There’s been an increase recently of large arts organisations who, in an effort to demonstrate their badge of social conscience, like to present themselves as ‘partners’ to smaller arts organisations. But the notion of what they mean by partnership varies wildly, even sometimes on a day to day basis within the same organisation too.
Whilst they might declare that they have noble intentions in supporting their local cultural ecology, in practice when artistic push turns into economic shove and the smaller partner starts punching above its ecological status, then the larger partner can start forgetting the basics of real partnership working such as:
1. Liberté. The partnership works best when both partners enter that partnership voluntarily and are not coerced into or into an arrangement that suits one partner better than the other.
2. Egalité.

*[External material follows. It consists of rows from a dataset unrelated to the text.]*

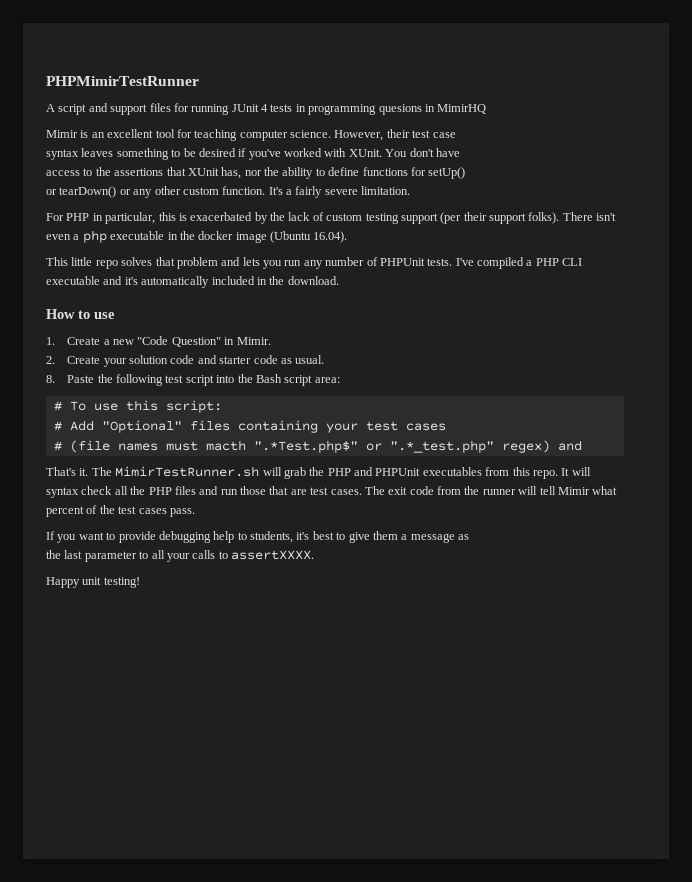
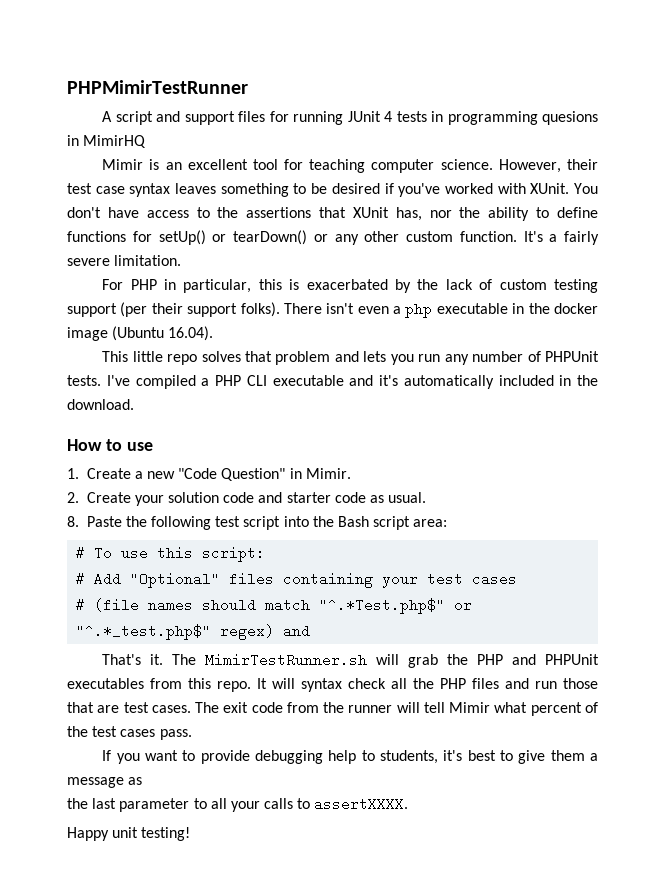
(456, 135) // -> (125, 190) none
(460, 152) // -> (139, 212) none
(466, 173) // -> (206, 237) none
[165,440,494,453] must macth ".*Test.php$" or ".*_test.php" -> [202,598,473,614] [76,624,212,640] should match "^.*Test.php$" or "^.*_test.php$"

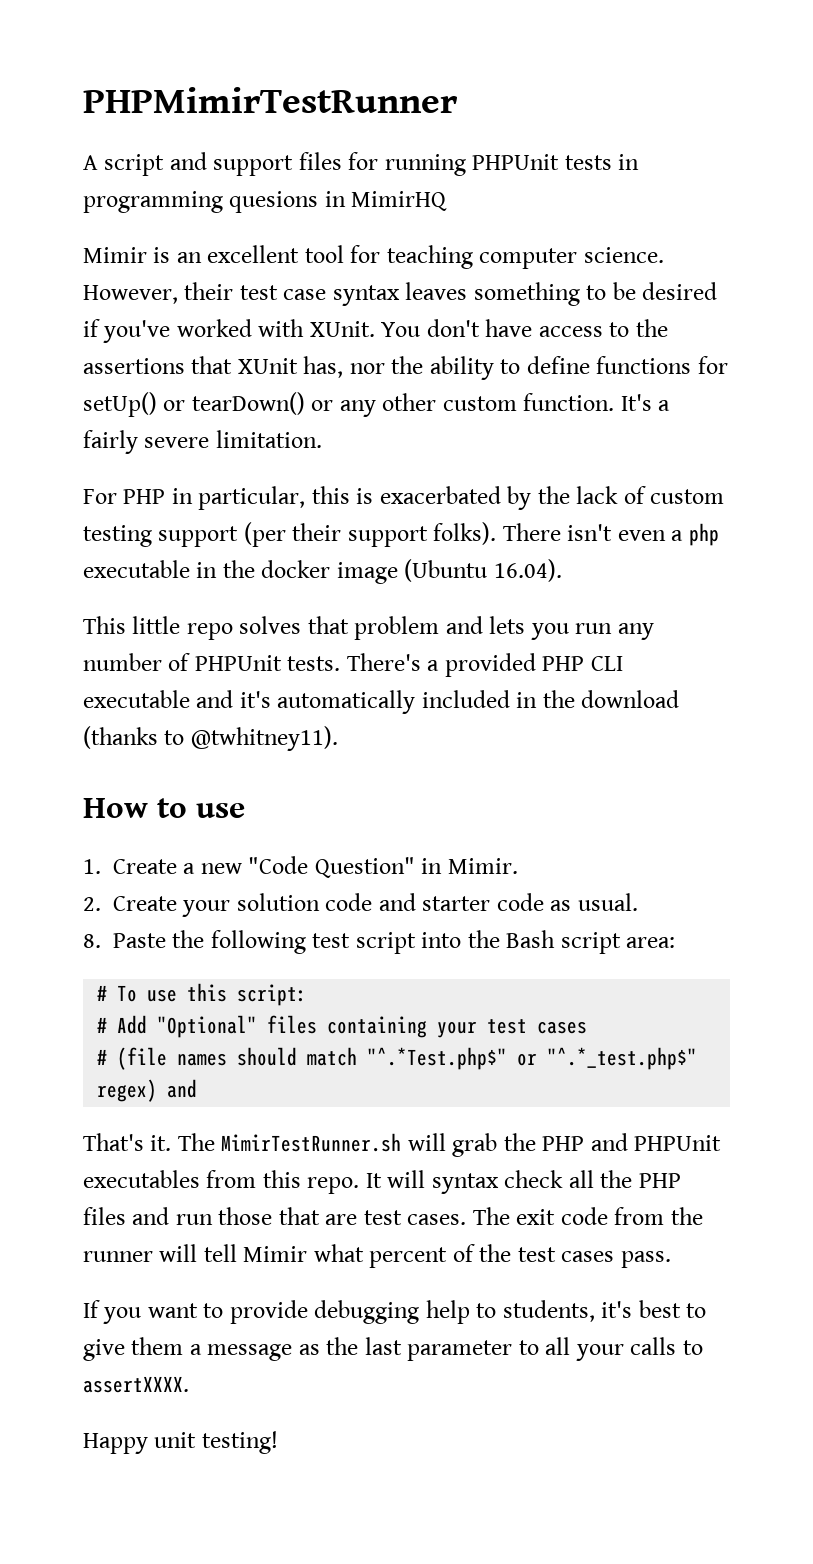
[347,111,393,122] JUnit 4 -> [472,154,560,170] PHPUnit
[106,375,210,389] I've compiled a -> [346,653,536,677] There's a provided
[67,399,134,410] download. -> [581,690,680,708] [83,726,338,751] download (thanks to @twhitney11).
(143, 781) // -> (320, 1349) none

Respect language differences. Appreciate your way of knowing the world and acting upon it is not the only way of living the good life. Other partners might speak differently, use different metaphors and may not be hide-bound by your language – the value of your partnership is in appreciating those differences in language and not just railroading over them.

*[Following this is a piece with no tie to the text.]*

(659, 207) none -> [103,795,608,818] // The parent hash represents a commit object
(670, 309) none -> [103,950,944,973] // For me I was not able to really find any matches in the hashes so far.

3. Fraternité. Realise that your organisational weight is not the be all and end-all. It’s not just your history that makes you a partner – you have to bring ongoing skills, knowledge and wisdom to this process not just a superior histori-cultural capital. A decent partnership isn’t a forced marriage where you bring your ugly self and explain it away with the large inheritance you’re bringing to justify your place at the table.
All partnerships need the benefit of joint wisdoms and a commitment to talking and respecting each other. The partner who manages to ignore these guidelines is nothing more than a control freak who can’t tolerate the notion that perhaps some-one somewhere out there might just have something more important to say than the repetition of the tired old canon that many find themselves having to repeat to themselves year after year.